メンヘラの徒事

メンタル弱めです。鬱な記事が多いと思います。読書記録としても利用します。

【読書記録】虚ろな十字架 著者:東野圭吾

私が子どもを産んだばかりだからか、子どもを殺された小夜子と中原の心境は生々しく痛ましかった。

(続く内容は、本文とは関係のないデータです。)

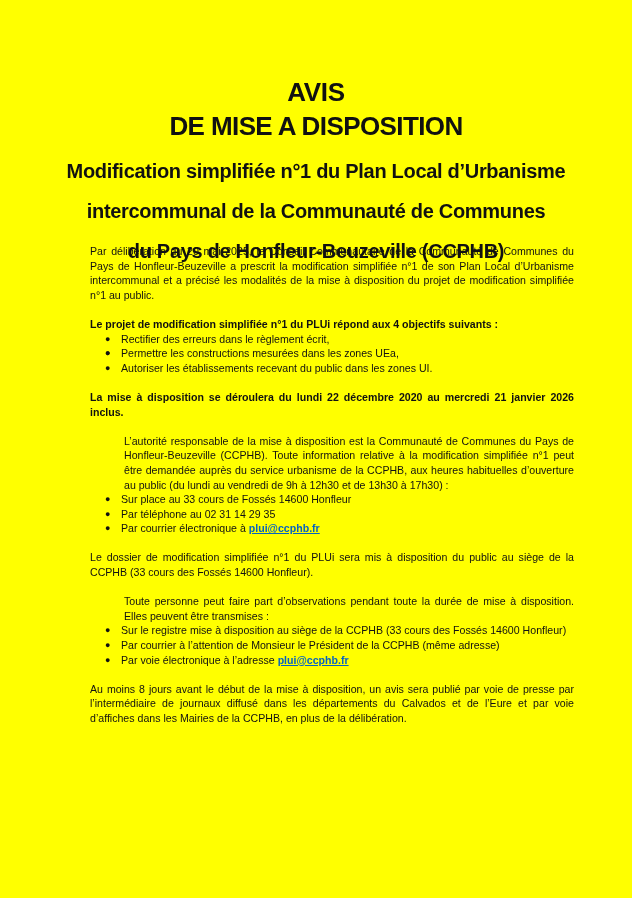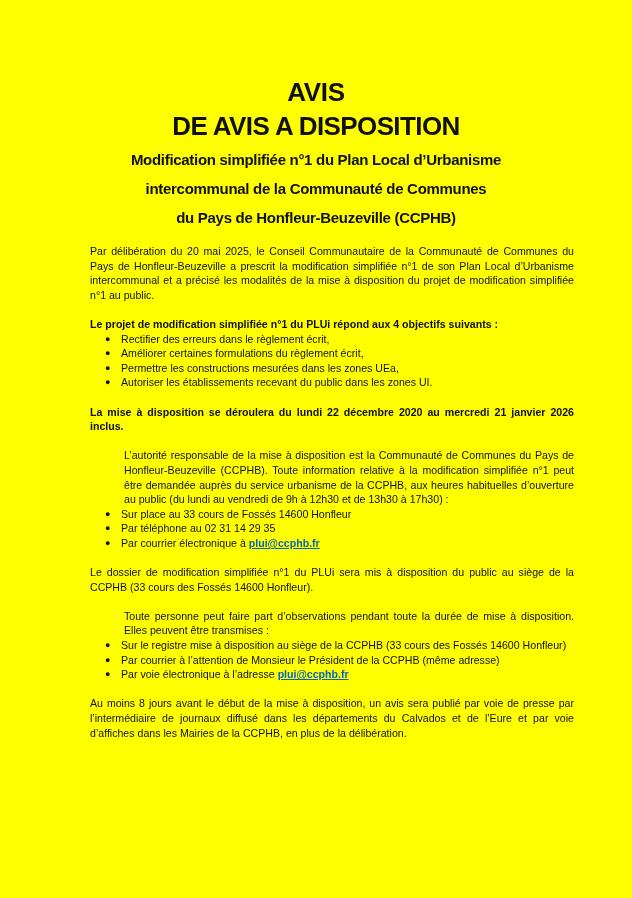"DE AVIS A DISPOSITION" p.t2 { text: AVIS -> MISE }
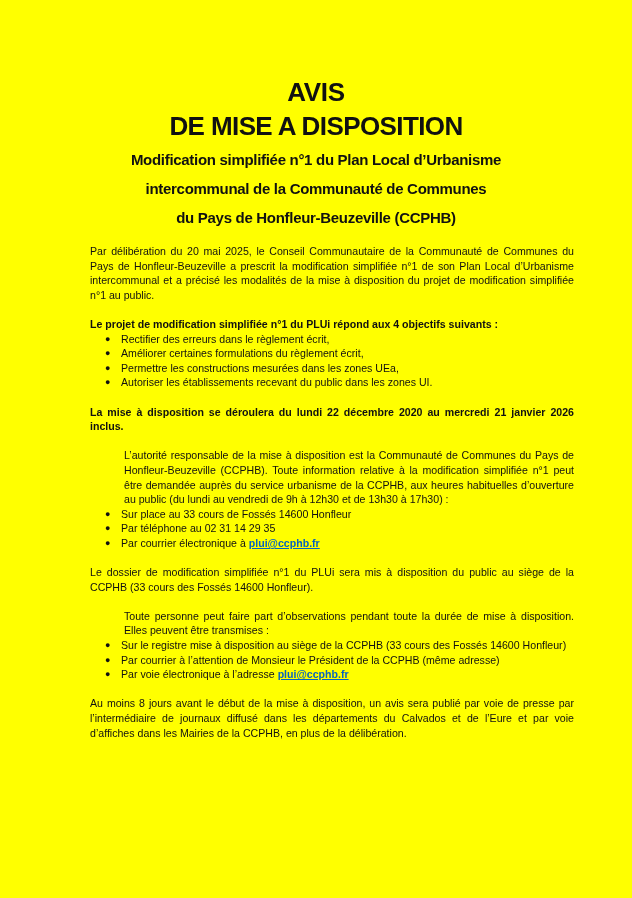"Modification simplifiée n°1 du Plan" .sub { font-size: 15px -> 20px; margin: 5px -> 16px }
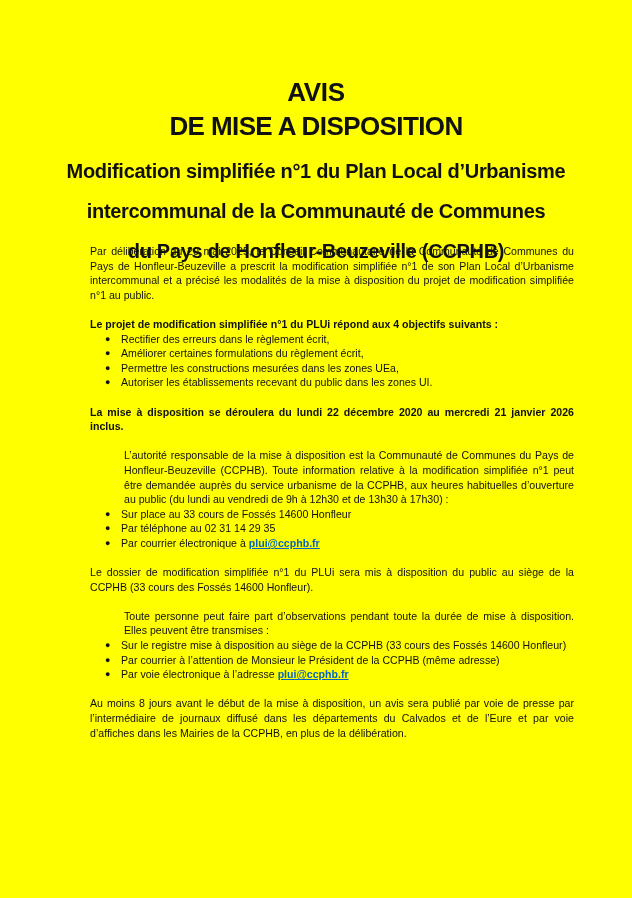"Améliorer certaines formulations du" span { html: <span>Améliorer certaines formulations du règlement écrit,</span> -> none }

子どもの成長をそばで感じる、幸せな日常のかけがえのなさを痛感した。幼い子どもを殺す痛ましい事件が最近でも起きてしまった事は絶対に許されるべき事ではないのと同時に、どうか我が子が無事に生きていてくれることを願ってやまない。

 

本作品の通り、現実世界でも多くの遺族は殺人犯に対し死刑を願ってしまうだろう。ただ、罪への反省の思いを抱くことのとのない殺人犯を死刑とする事が、果たして意味のあることなのか。悲しみの代償とするには余りに虚しい結末にしかならない。また、殺人犯が反省し、罪を償いたいと願っても、殺された者が生き返ることはなく常にその死と向き合わねばならない遺族は、どこにこの悲しみをぶつければ良いのか。悲しみと共に生きる辛さは想像するだけでも居た堪れない。

 

私個人としては死刑制度に反対ではあるが、万が一私が当事者となったら、きっと死刑を願ってしまうだろう。死刑判決の獲得が叶ったとしても、何も報われることはないのだけれど。。。

 

遺族にも犯罪を犯した者にも、より生産的な判決・更生のあり方を作る必要があるのだと考えさせられる作品だった。